„Große Sprachmodelle werden zu unseren alltäglichen Begleitern“

Porträt einer Frau mit lockigem, schulterlangem, rötlich-braunem Haar und Brille, die in einem Raum mit weißen Regalen im Hintergrund sitzt; sie trägt ein dunkelblaues Kleid mit weißem Blumenmuster und blickt ruhig in die Kamera.

Large Language Models (LLMs) sind inzwischen so gut in der Erstellung von Texten, dass der Eindruck entsteht, sie würden Sprache tatsächlich „begreifen“. Was sie so leistungsfähig macht, ist unter anderem das sogenannte Modellieren semantischer Ähnlichkeiten. Damit beschäftigt sich Iryna Gurevych, Professorin am Fachbereich Informatik der Technischen Universität Darmstadt und Academic Fellow an der Konrad Zuse School of Excellence in Learning and Intelligent Systems (ELIZA). Im Interview erläutert sie, was KI schon alles kann, wo es noch Anpassungsbedarf gibt und warum ethische Fragestellungen unbedingt berücksichtigt werden müssen. 

Frau Professorin Gurevych, Sie leiten das Ubiquitous Knowledge Processing Lab (UKP) an der TU Darmstadt. Was fasziniert Sie an der automatischen Sprachverarbeitung, und welche zentralen Fragestellungen treiben Ihre Forschung derzeit an?

Bereits in jungen Jahren begeisterte mich die Idee, dass eine Maschine Sprache wie ein Mensch verstehen und man diese Fähigkeit zielgerichtet programmieren könnte. Ich fand es außerdem interessant zu sehen, wie Maschinen im Bildungsbereich unterstützen. Beispielsweise ist es möglich, Lehrende zu entlasten, indem Aufgaben am Computer gelöst und die Lösungen automatisch geprüft werden. Die zugrundeliegende Maschinenintelligenz fasziniert mich bis heute, auch wenn die Methoden der automatischen Sprachverarbeitung heute ganz andere sind.

Inwiefern?

Während wir früher die Vorstellung hatten, alle Sprachregeln maschinenlesbar darzustellen und die Verarbeitung durch Regeln wie bei einer formalen Sprache zu fassen, sind die großen Sprachmodelle (LLMs) von heute auf sehr großen Datenmengen trainiert und extrem leistungsfähig.
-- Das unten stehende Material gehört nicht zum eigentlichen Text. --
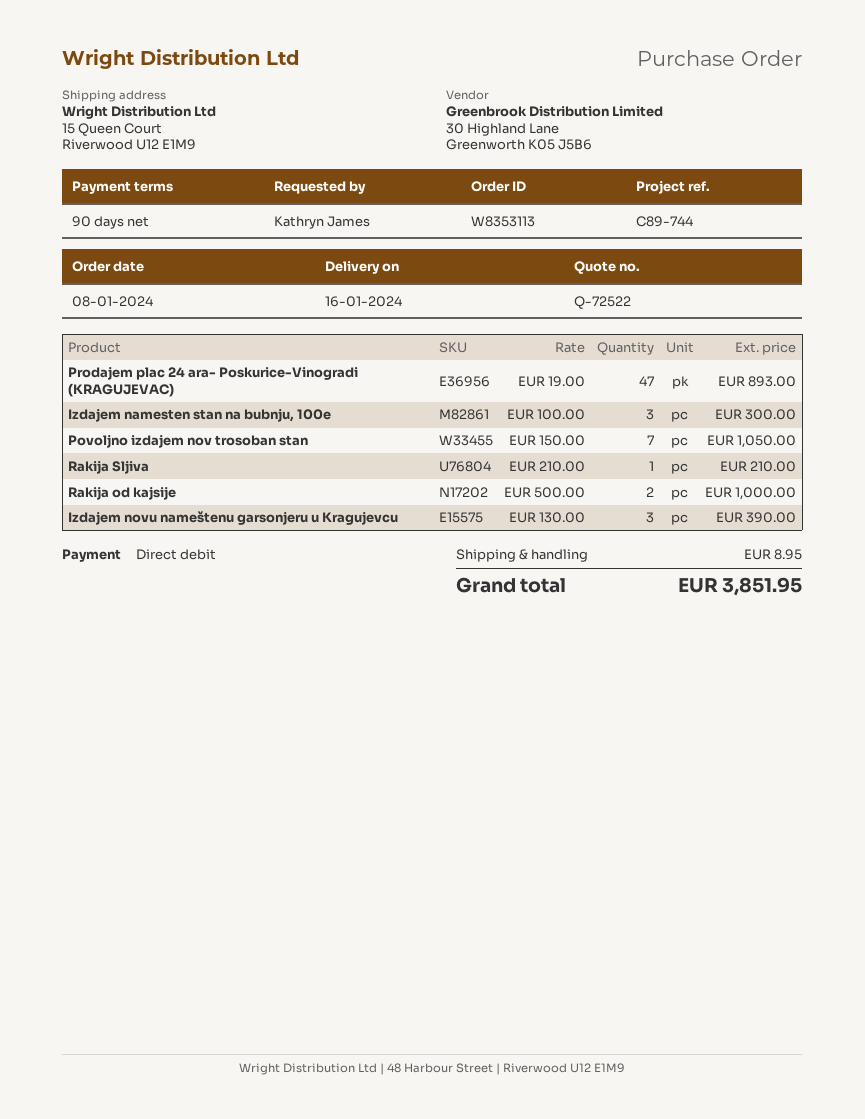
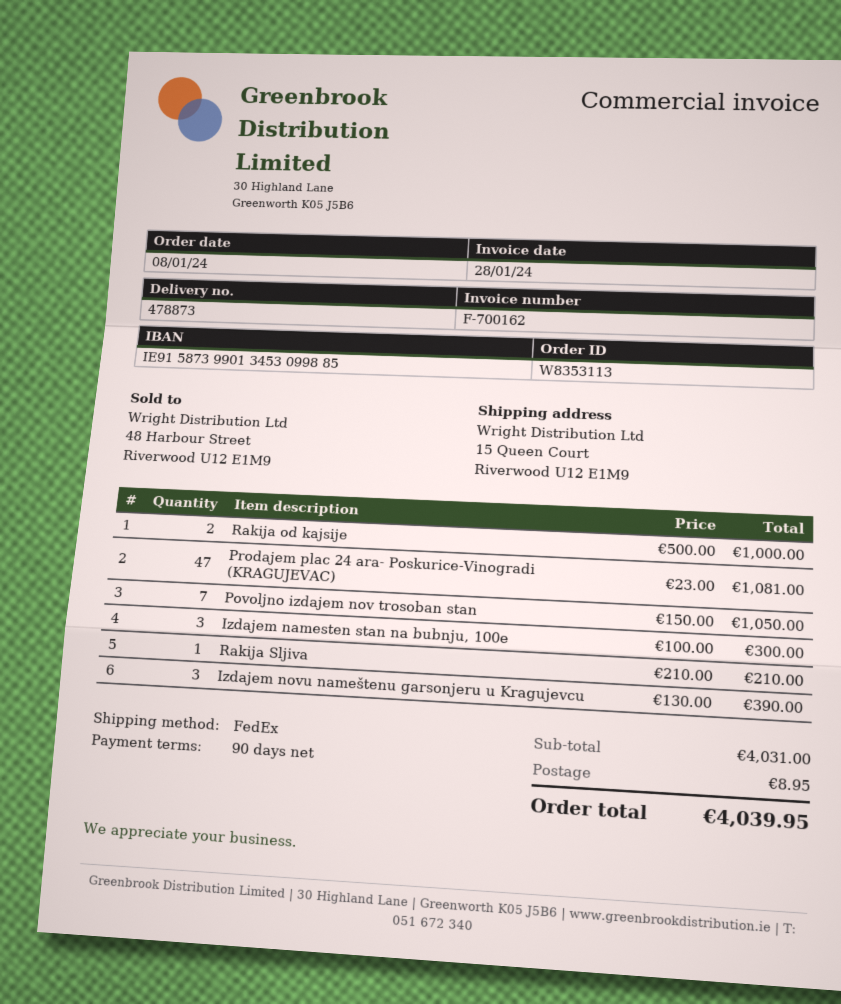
Prodajem plac 24 ara- Poskurice-Vinogradi (KRAGUJEVAC): 47 x 19.00 = 893.00 -> 47 x 23.00 = 1081.00
total: 3851.95 -> 4039.95

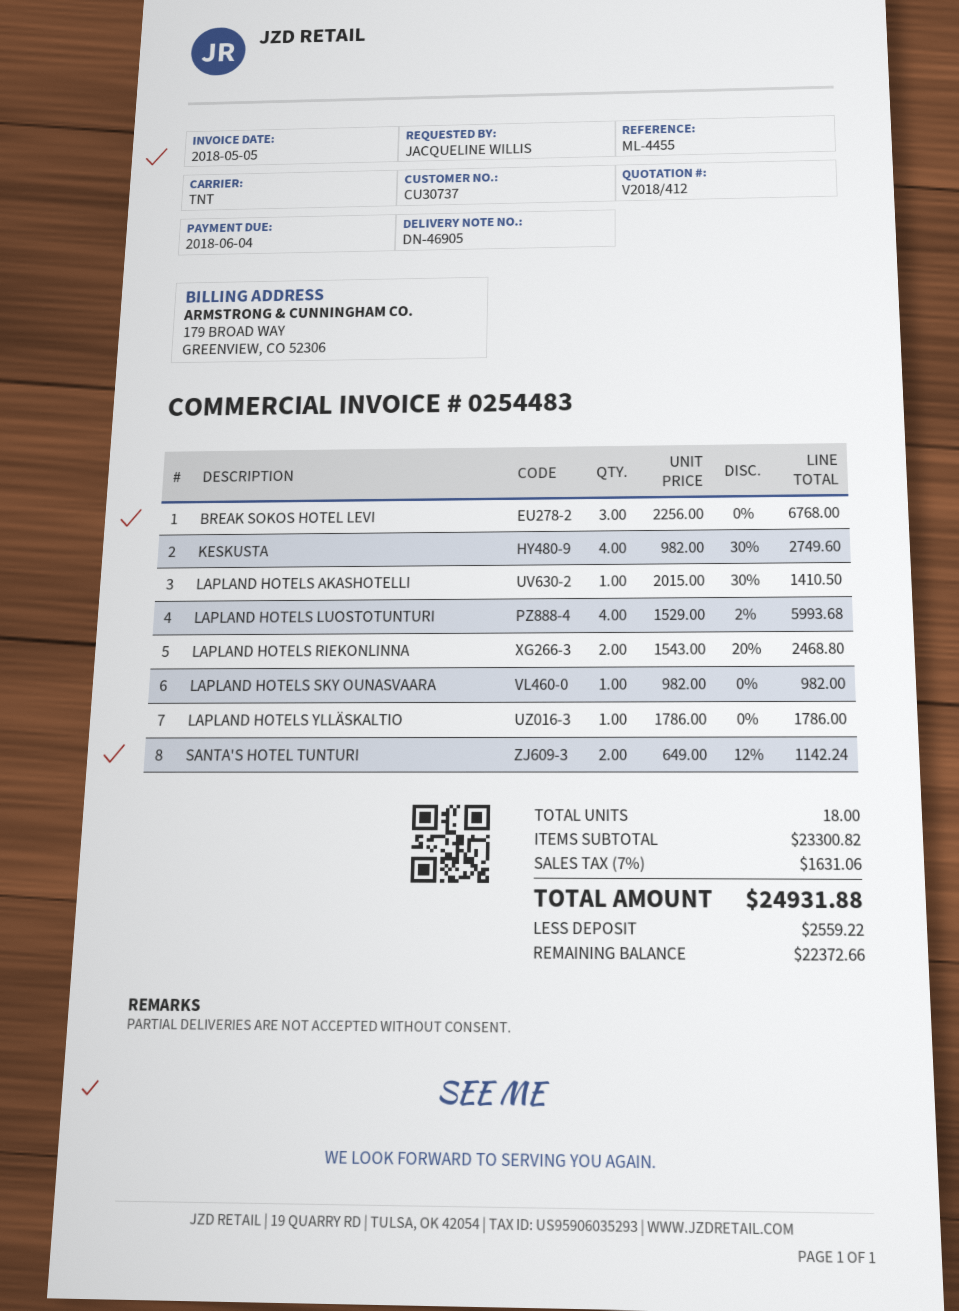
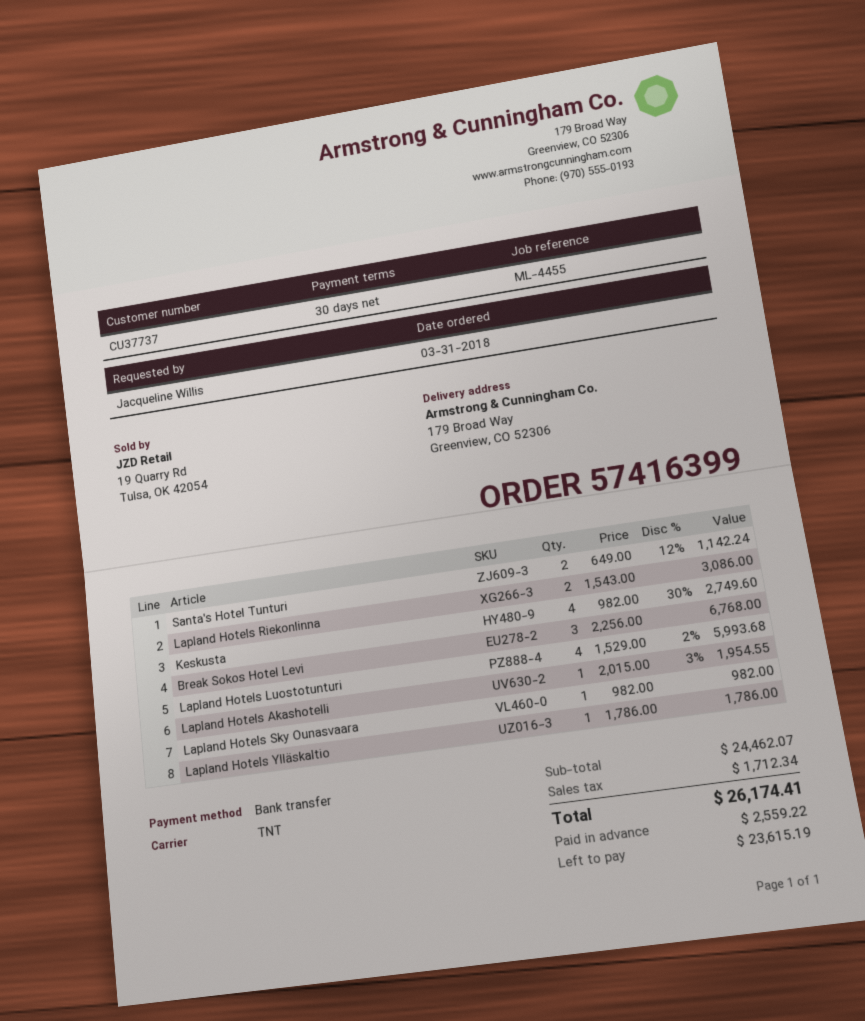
customer number: CU30737 -> CU37737
LAPLAND HOTELS AKASHOTELLI: 1 x 2015.00 - 30% = 1410.50 -> 1 x 2015.00 - 3% = 1954.55
LAPLAND HOTELS RIEKONLINNA: 2 x 1543.00 - 20% = 2468.80 -> 2 x 1543.00 = 3086.00
subtotal: 23300.82 -> 24462.07
tax: 1631.06 -> 1712.34
total: 24931.88 -> 26174.41
balance: 22372.66 -> 23615.19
Wir erforschen die Funktionsweise von LLMs und versuchen, sie zu erklären. Außerdem forschen wir daran, wie man diese Modelle so gestalten kann, dass sie sicher sind und sich mit gesellschaftlichen Werten gut vereinbaren lassen. LLMs werden mittelfristig zum allgegenwärtigen Werkzeug und alltäglichen Begleiter von uns allen werden.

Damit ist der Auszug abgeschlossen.